The case for forgiving student loans:

Earning a postsecondary degree or certificate these days is all but necessary to find a decent career, but it should not bankrupt students in the process.

According to a report by the National Student Clearinghouse Research Center, 17.5 million graduate and undergraduate students enrolled during the Spring of 2019. Over that same period, the U.S. racked up $1.4 trillion in student loan debt, according to data provided by the credit reporting company Experian

In the state of Utah, individual debt is $31,671 per person, up 25 percent from five years ago. That may not seem like much compared to the cost of a car, but the cost to pay off the loans over 10 years with the average interest rate of 5.8 percent brings the total to around 42 grand. Mind you, this is just the average and those seeking degrees beyond a bachelor’s will owe much more: just ask your doctor.

This is where loan forgiveness comes in to save the day. Not only do these programs relieve the burden of student debt, they also incentivize hard work in school and allow students to follow through with career aspirations.

While implementing such policy in the U.S. seems like a no-brainer, many people think loan forgiveness amounts to taking money from taxpayers and giving students a retroactively free ride in school. Except that isn’t the full story.

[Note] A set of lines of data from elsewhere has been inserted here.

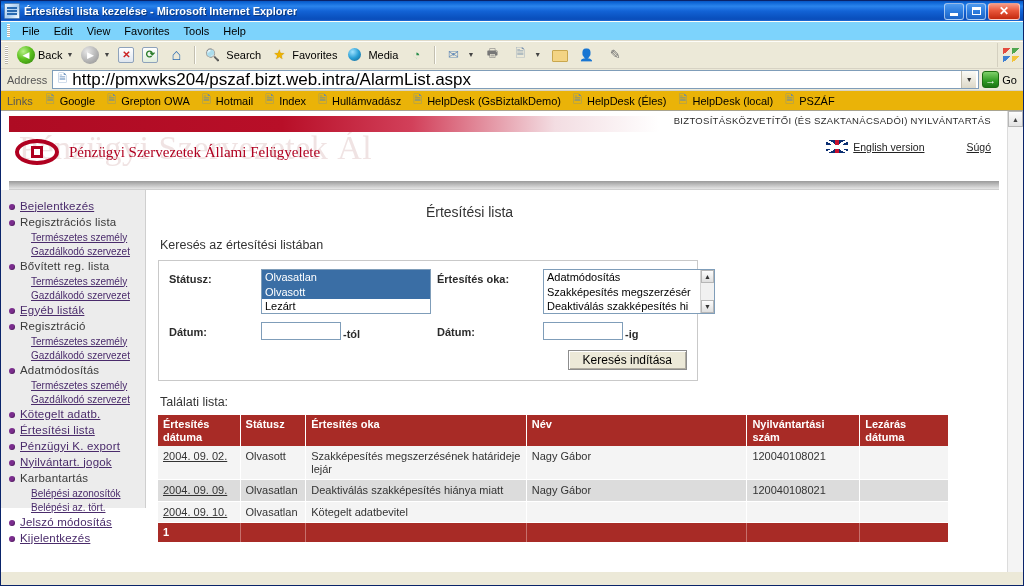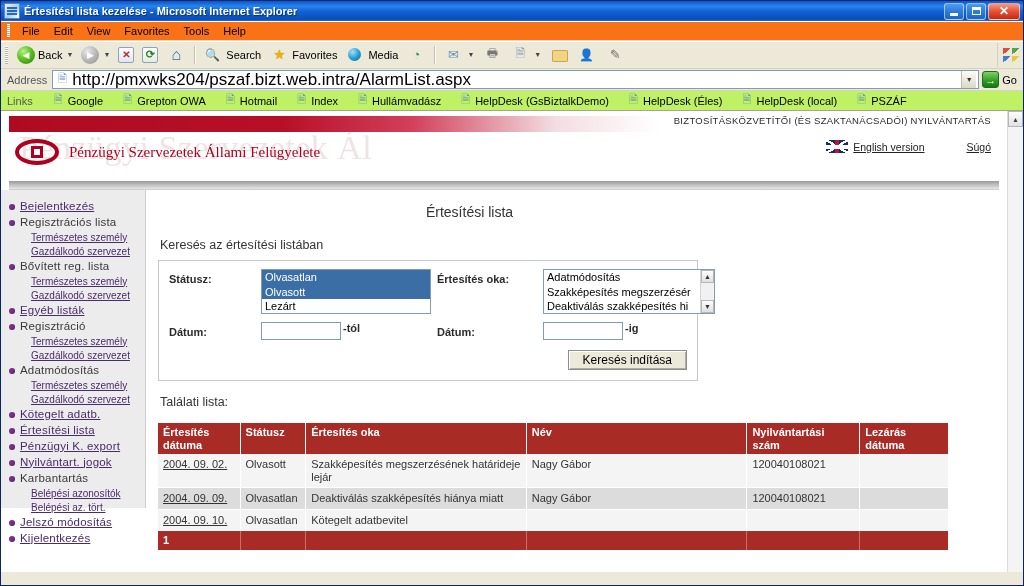"File" .menubar { background: #f97316 -> #7dd3fc }
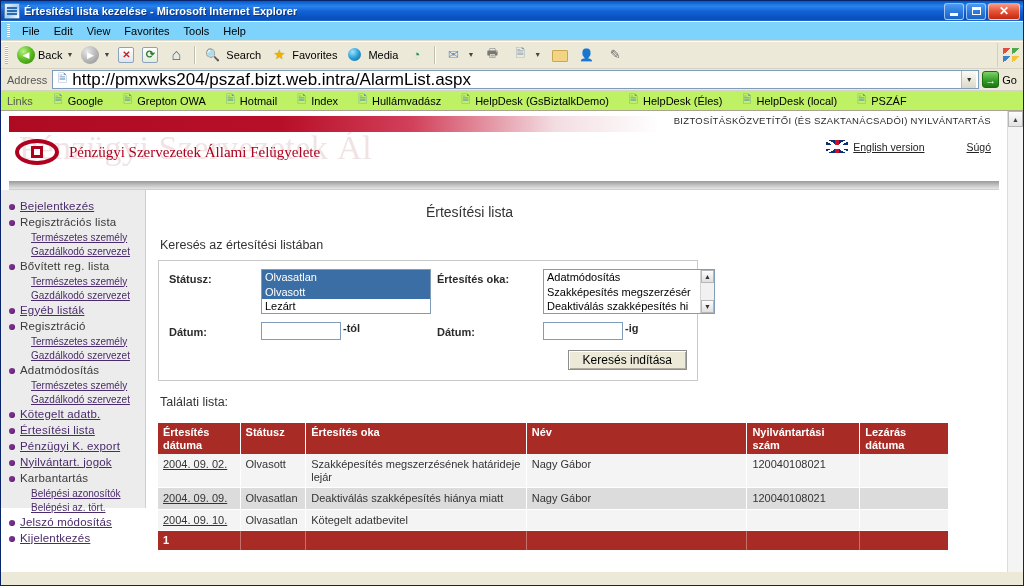"Links" .linksbar { background: #bef264 -> #eab308; gap: 8px -> none }
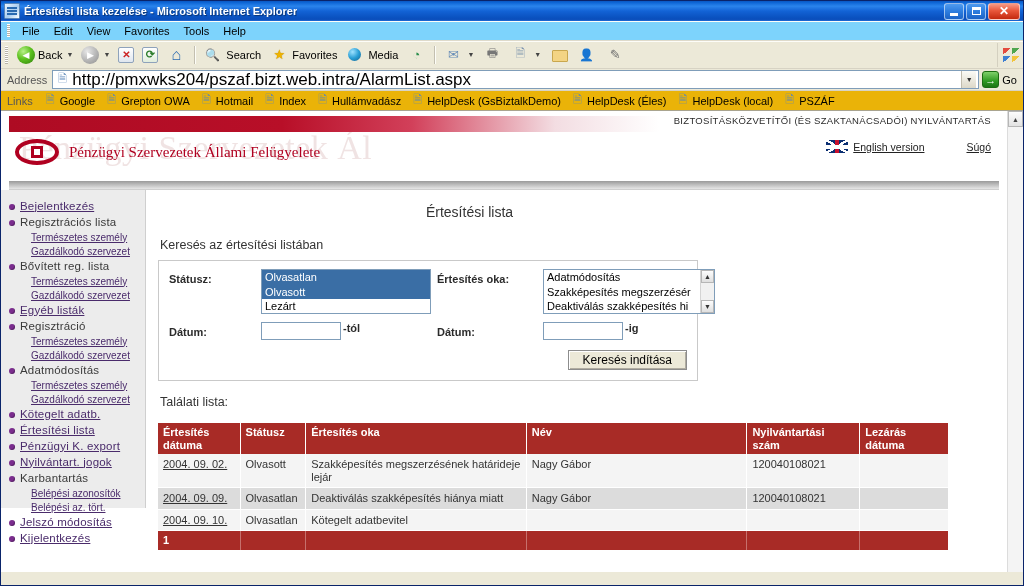"-tól" .date-row { align-items: flex-start -> flex-end }
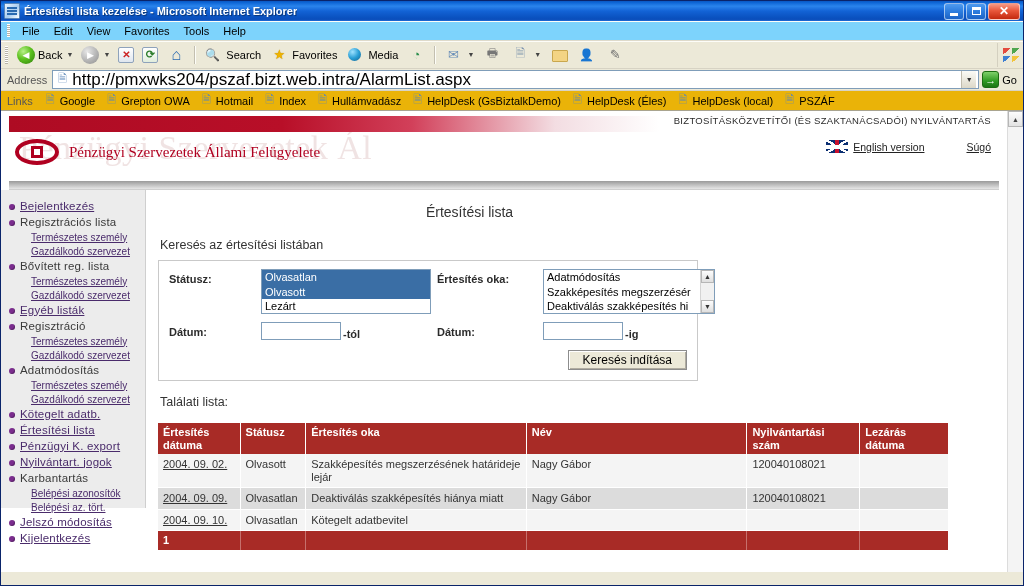"Találati lista:" .results-label { margin: 14px 0 14px 4px -> 14px 0 6px 4px }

It is fair to feel fleeced as a person whose taxes go towards tuition costs that are not their own. However, loan forgiveness programs are merit-based, in that they award people for successfully completing their schooling and going on to find a career within their specialized field. 

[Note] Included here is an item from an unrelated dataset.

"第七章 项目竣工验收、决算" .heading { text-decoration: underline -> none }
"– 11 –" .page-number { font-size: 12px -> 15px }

Not only are qualifying graduates working to earn forgiveness, they are also paying off their debt in the interim. For teachers, having some or most of their debt expunged requires a five-year gap between the time they start working until they become eligible. That amounts to roughly half the amount they owe, if they set up the aforementioned 10-year payment plan.

The formula then becomes simple: graduate from school, get a job within your field and stick with it for a few years.

Perhaps one of the most tragic consequences when it comes to student loans is the rut it forces students to graduate in and the potential for delaying certain life events. The decline in homeownership is linked to millennials with student debt and many are holding off on getting married and starting a family due to their financial pitfalls. 

In an ideal world, college would be affordable enough to enable students to work part-time or full-time jobs to pay for tuition. Unfortunately, postsecondary education is not getting any cheaper and jobs available to the average student do not pay well enough to avoid taking out loans. It is imperative to continue funding programs that stimulate the workforce by ensuring students have a path to prosperity without the obstacle of debt to hold them back for the first 10-plus years of their careers.

— Scott Froehlich

The case against:

The democratic debates have renewed discussions about several hot-button issues, including the idea of student loan forgiveness. Forgiving student loans is a common proposal, especially within the campaigns of presidential hopefuls Bernie Sanders and Elizabeth Warren. These plans are a lot easier said than done, however, and the promises politicians make often have unintended consequences. For example, both Warren and Sanders’ proposals would require trillions of dollars in order to pay off debt that many taxpayers never agreed to shoulder. Because of this, the proposal to remove student loan debt promotes an enormous amount of inequality. 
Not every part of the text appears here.